Readers (reader?) may remember that, a few weeks ago, OOD* suggested I take a look at a certain Sopranos episode. It featured our protagonist, Tony Soprano, having it off with his girlfriend du jour in the reptile house of the zoo.

After I viewed it, I agreed that it had a certain erotic possibilities, and perhaps we could recreate it ourselves in a similar location whenever an opportunity arose.

But here's the problem: After viewing that episode of the Sopranos, I discovered that another cable station (not HBO, I'm too cheap to subscribe) was re-running the entire series.

So the upshot is that I'm now putting lots of Sopranos episodes on my DVR and watching them into the small hours of the night. OOD, you have much to answer for.

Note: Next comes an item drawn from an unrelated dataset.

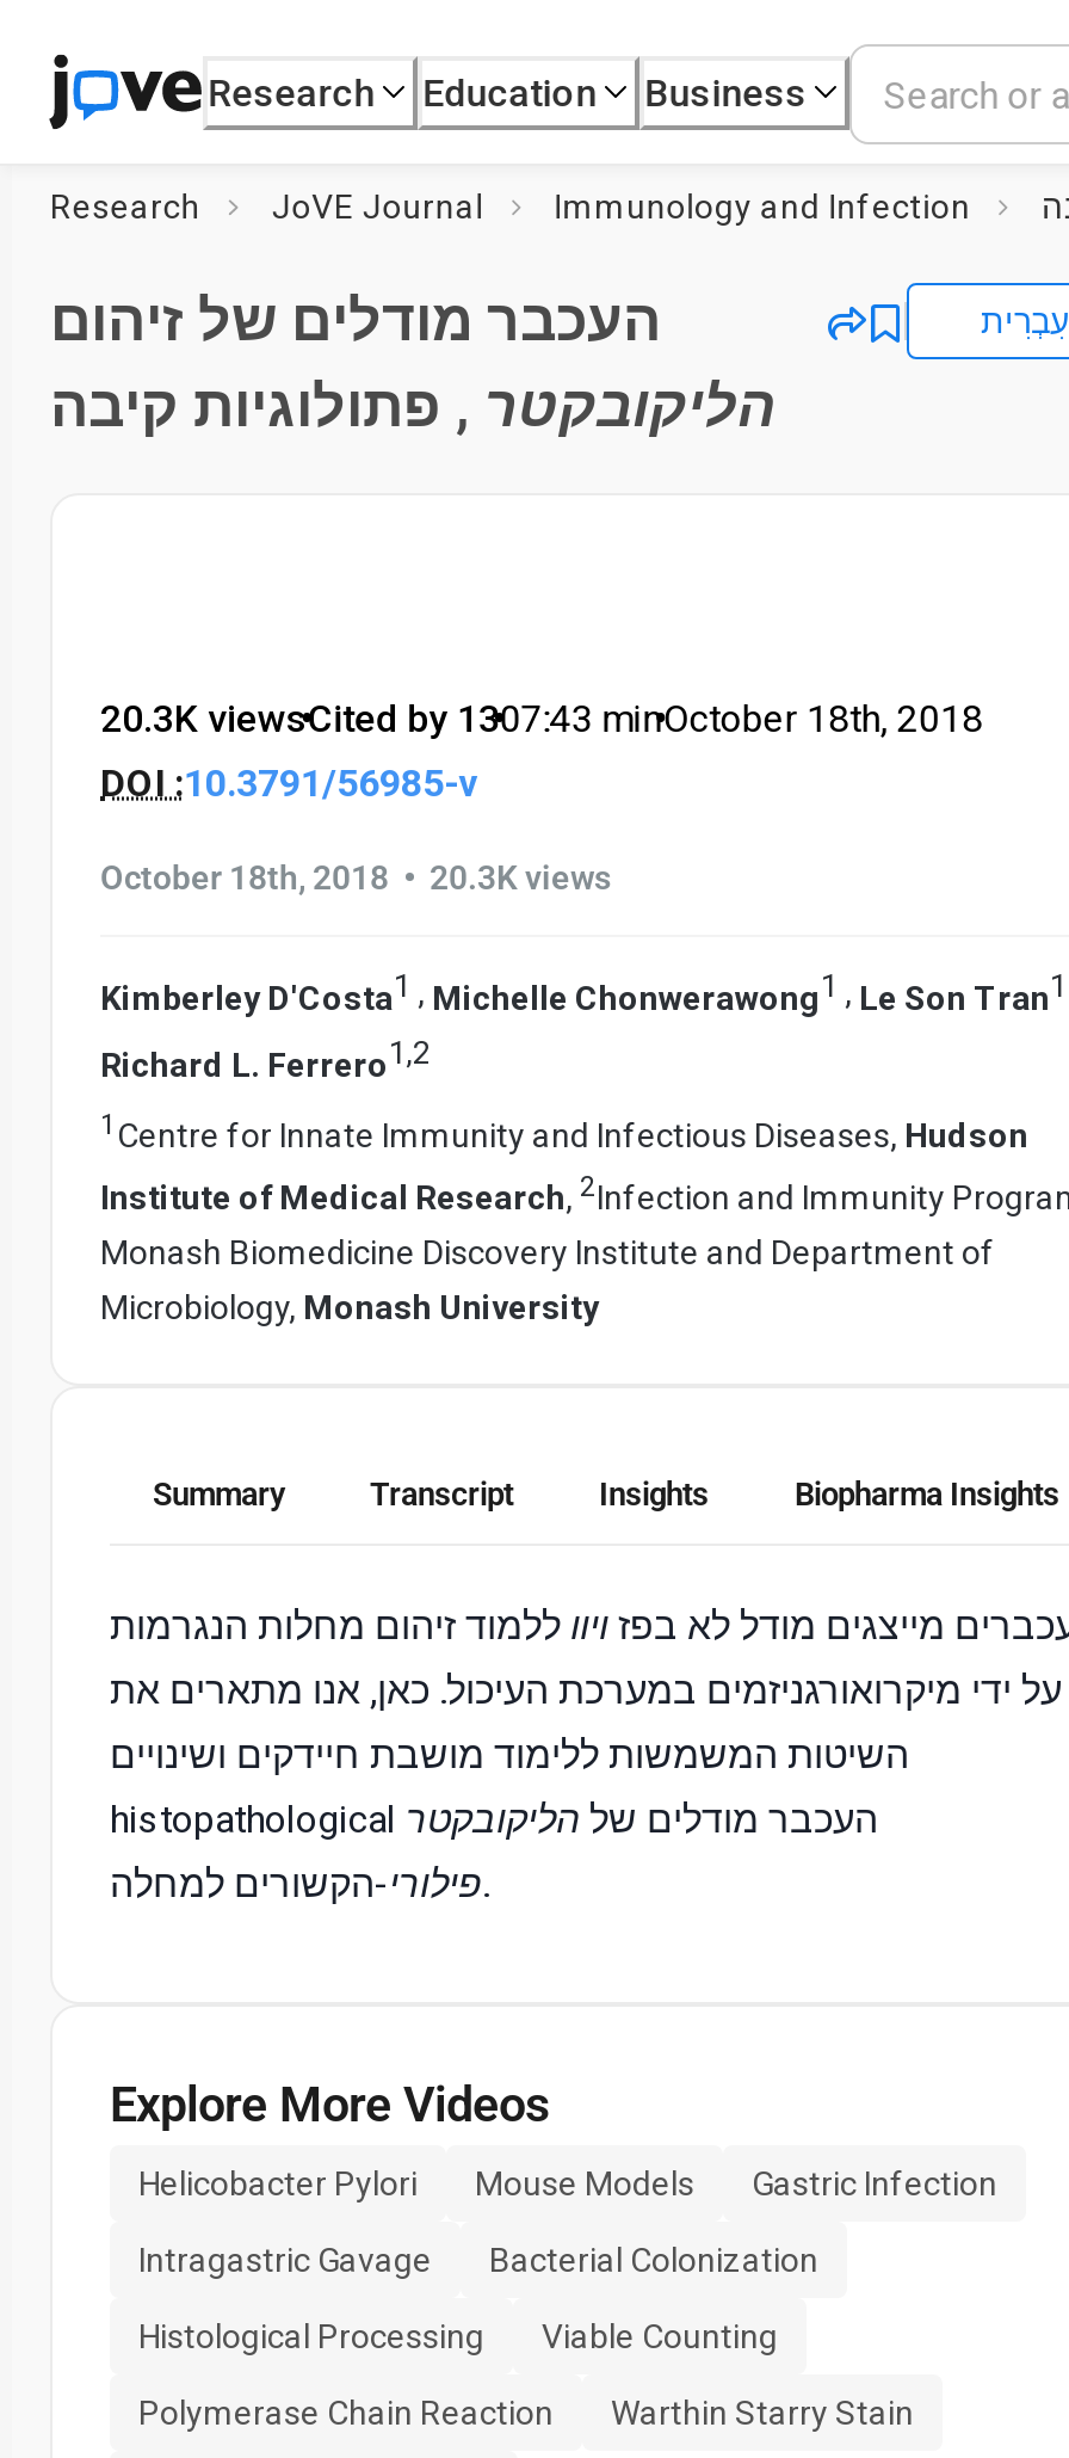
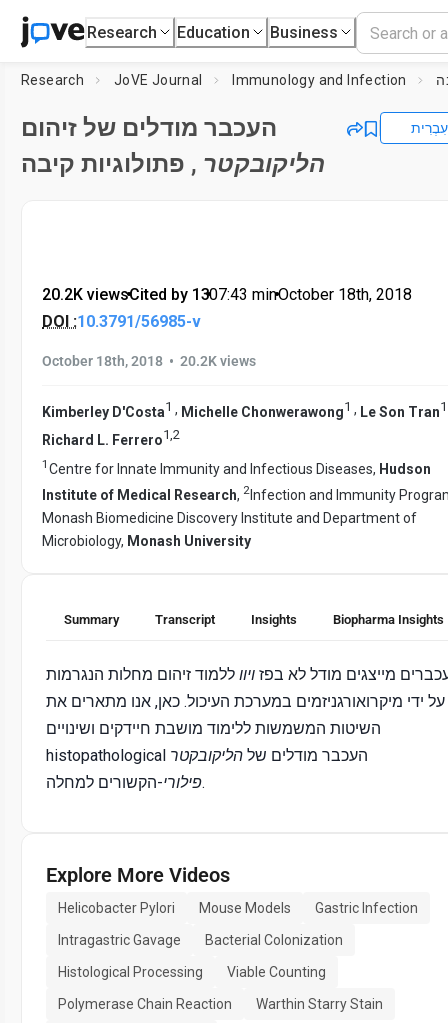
[100,696,308,741] 20.3K views -> [42,285,129,304] 20.2K views
[100,854,611,901] October 18th, 2018 • 20.3K views -> [42,351,256,371] October 18th, 2018 • 20.2K views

I may mention this next time we chat. My guess is that he'll be amused. It's not that I avoid this genre -- I liked the first and second Godfather films, and especially liked Goodfellas -- but I generally don't watch a lot of television. And these days I should be concentrating on other things.

* See Key to Characters at right.

Wednesday
Jun232010

The return of the drunken idiotic bitch neighbor

For the last few years, the house next door has been rented to a couple in their 30s. It's one of those odd relationships that most of us wonder about: he's attractive and polite; she's an overbearing, hard-drinking pig from hell.

Some nights, like tonight, she'll invite a girlfriend or two over. They will sit on their porch and kill a couple of bottles of wine. Usually this culminates in the nice guy getting verbal abuse from the drunken girlfriend.

Tonight, Drunk Bitch decided to take exception to the fact that she saw a baby possum go underneath Chez Melina. I had walked outside to get something out of my car, and she lit into me. She began screaming that I shouldn't feed my porch cats, as I was bringing raccoons and possums into the neighborhood.

Although arguing with a drunk is like watering a dead plant, I finally grabbed the empty food bowls and showed them to her. (According to Texas Parks and Wildlife, the best way to discourage urban-dwelling possums is to remove all cat/dog food by nightfall.) But this made no difference; she kept accusing me of all sorts of rodent husbandry.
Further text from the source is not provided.